[Start of section]

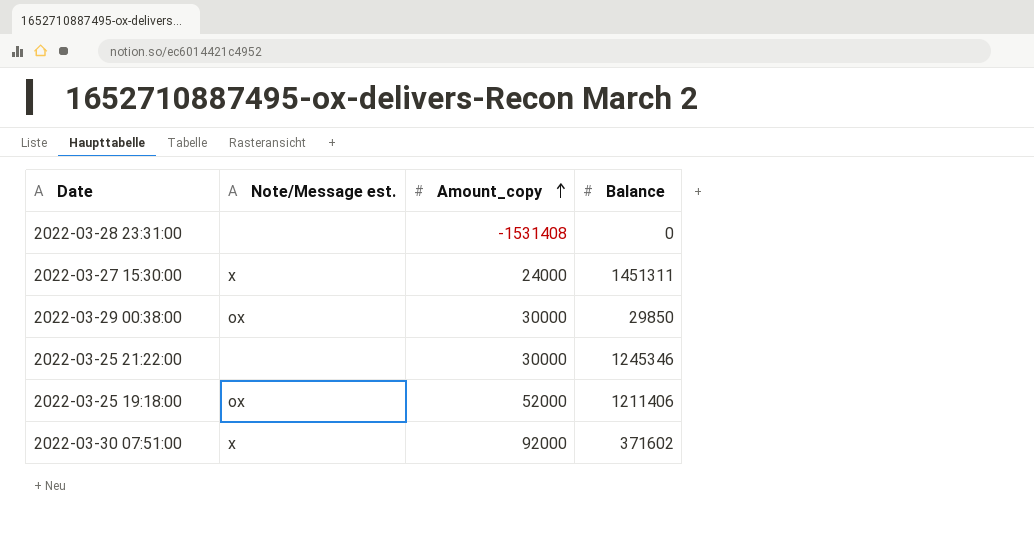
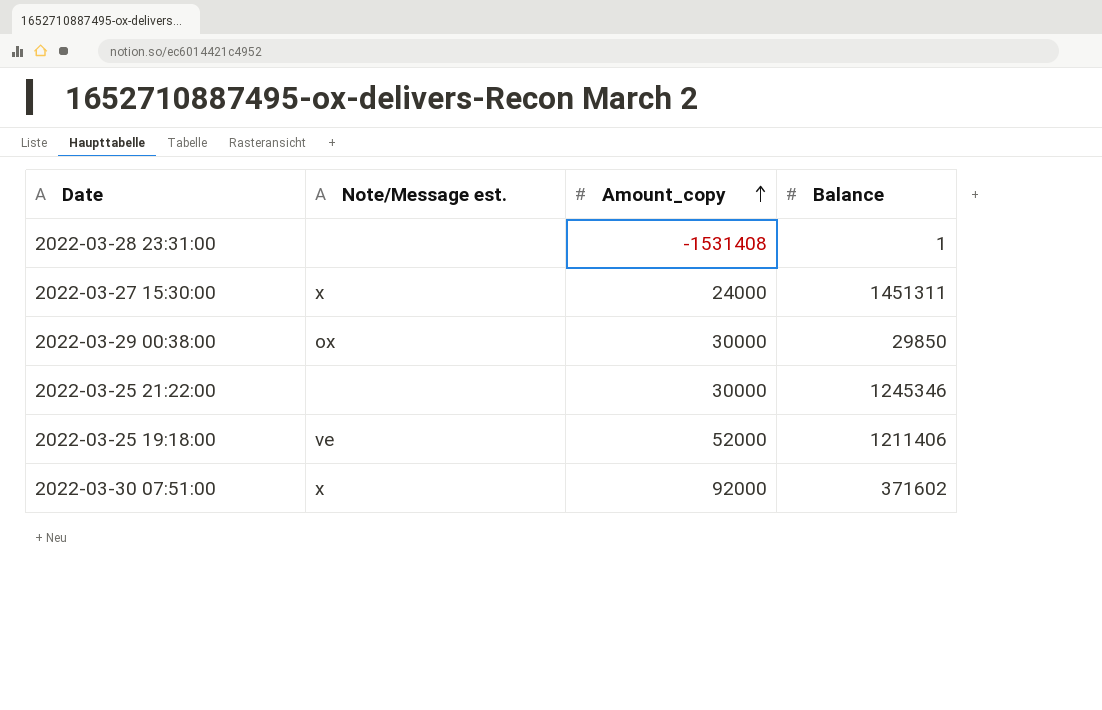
2022-03-28 23:31:00 | Balance: 0 -> 1
2022-03-25 19:18:00 | Note/Message est.: ox -> ve

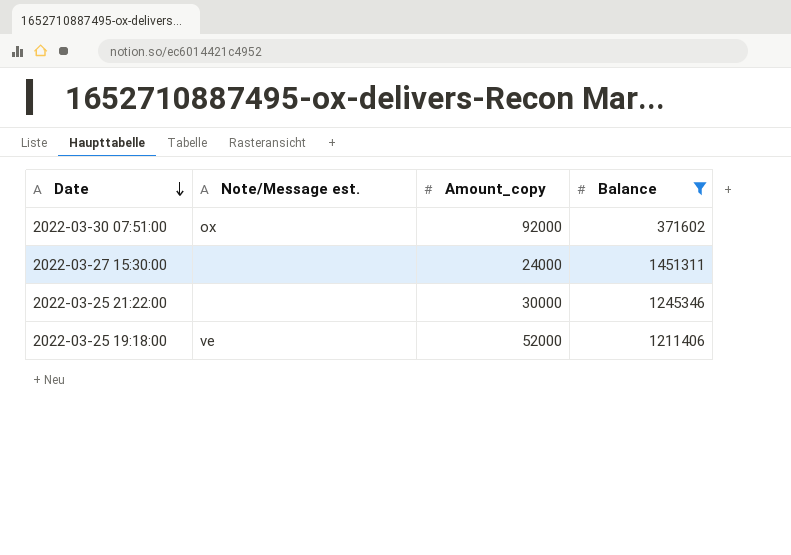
filter: none -> Balance >= 371602
row order: Amount_copy ascending -> Date descending
2022-03-30 07:51:00 | Note/Message est.: x -> ox
2022-03-27 15:30:00 | Note/Message est.: x -> none

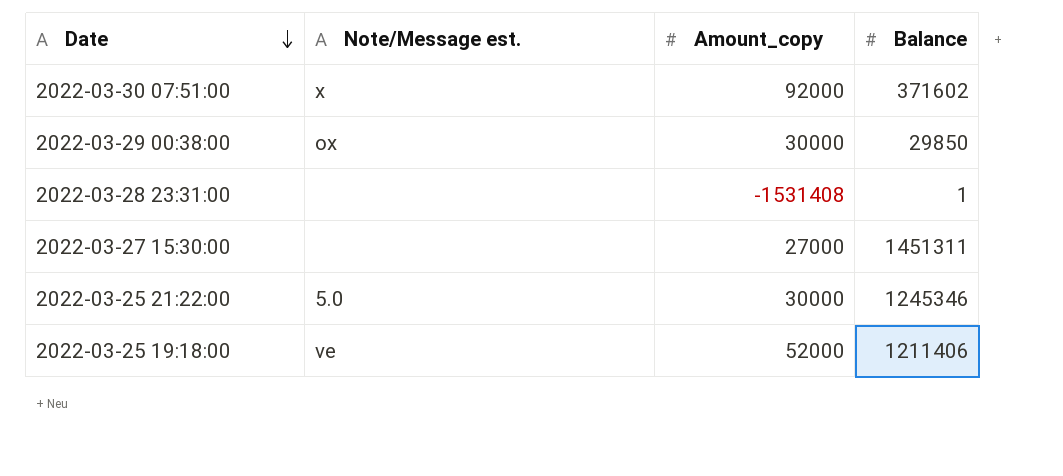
filter: Balance >= 371602 -> none
2022-03-30 07:51:00 | Note/Message est.: ox -> x
2022-03-27 15:30:00 | Amount_copy: 24000 -> 27000
2022-03-25 21:22:00 | Note/Message est.: none -> 5.0

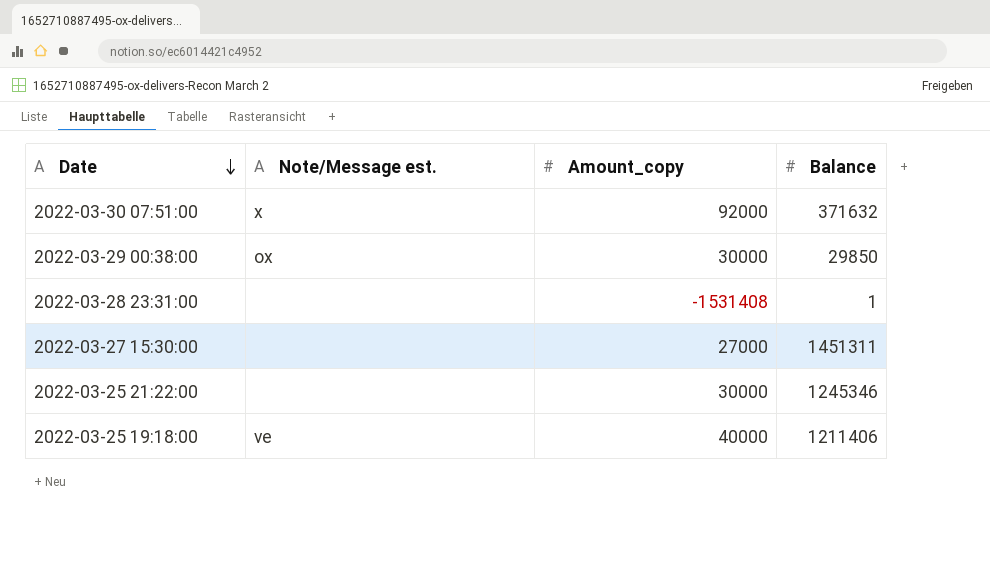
2022-03-30 07:51:00 | Balance: 371602 -> 371632
2022-03-25 21:22:00 | Note/Message est.: 5.0 -> none
2022-03-25 19:18:00 | Amount_copy: 52000 -> 40000

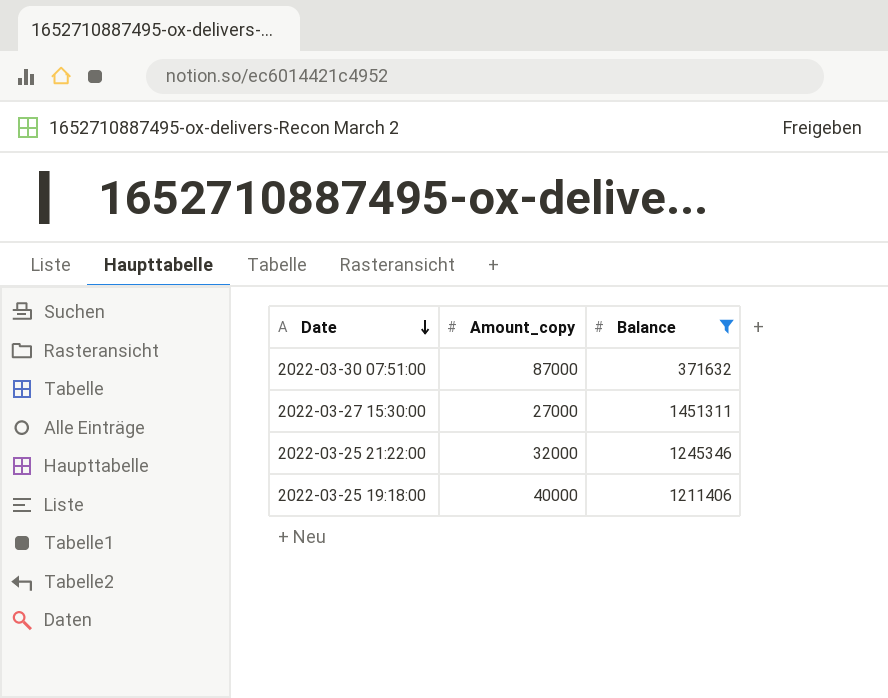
filter: none -> Balance >= 371632
column Note/Message est. | position: 2 -> none
2022-03-30 07:51:00 | Amount_copy: 92000 -> 87000
2022-03-25 21:22:00 | Amount_copy: 30000 -> 32000

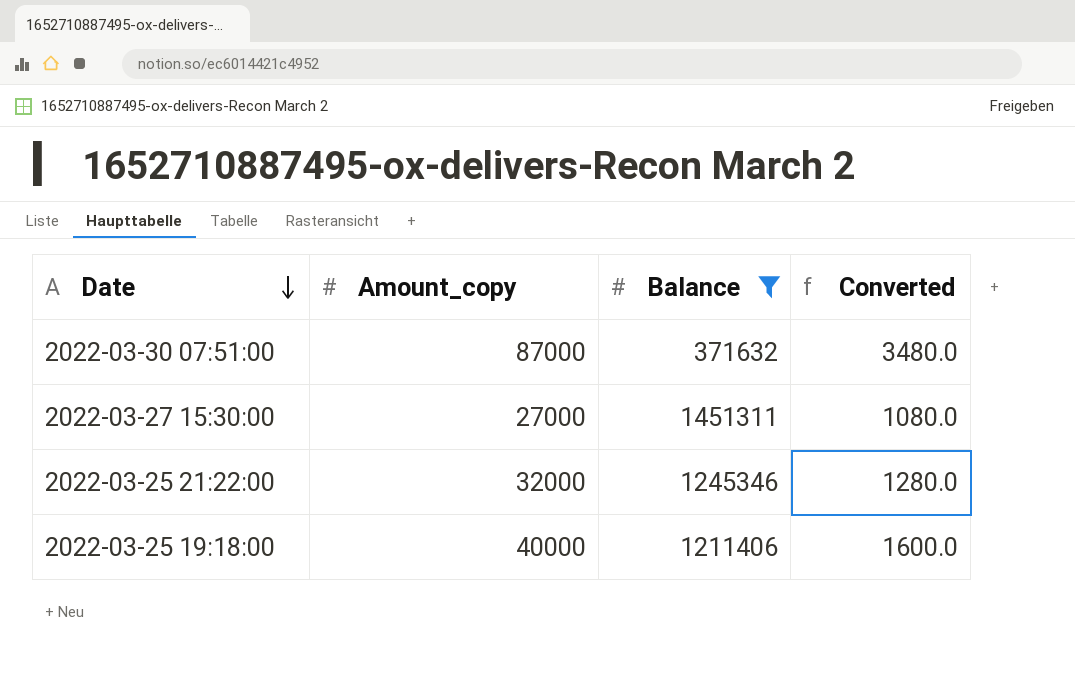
column Converted | formula: none -> [Amount_copy] * 0.04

[End of section]

Nothing but the lines from the line holding "2022-03-30 07:51:00 | Note/Message est.: x" through the last line of the entries above is to be reproduced, exactly and without pictures.

Task response:
2022-03-30 07:51:00 | Note/Message est.: x -> ox
2022-03-27 15:30:00 | Note/Message est.: x -> none

filter: Balance >= 371602 -> none
2022-03-30 07:51:00 | Note/Message est.: ox -> x
2022-03-27 15:30:00 | Amount_copy: 24000 -> 27000
2022-03-25 21:22:00 | Note/Message est.: none -> 5.0

2022-03-30 07:51:00 | Balance: 371602 -> 371632
2022-03-25 21:22:00 | Note/Message est.: 5.0 -> none
2022-03-25 19:18:00 | Amount_copy: 52000 -> 40000

filter: none -> Balance >= 371632
column Note/Message est. | position: 2 -> none
2022-03-30 07:51:00 | Amount_copy: 92000 -> 87000
2022-03-25 21:22:00 | Amount_copy: 30000 -> 32000

column Converted | formula: none -> [Amount_copy] * 0.04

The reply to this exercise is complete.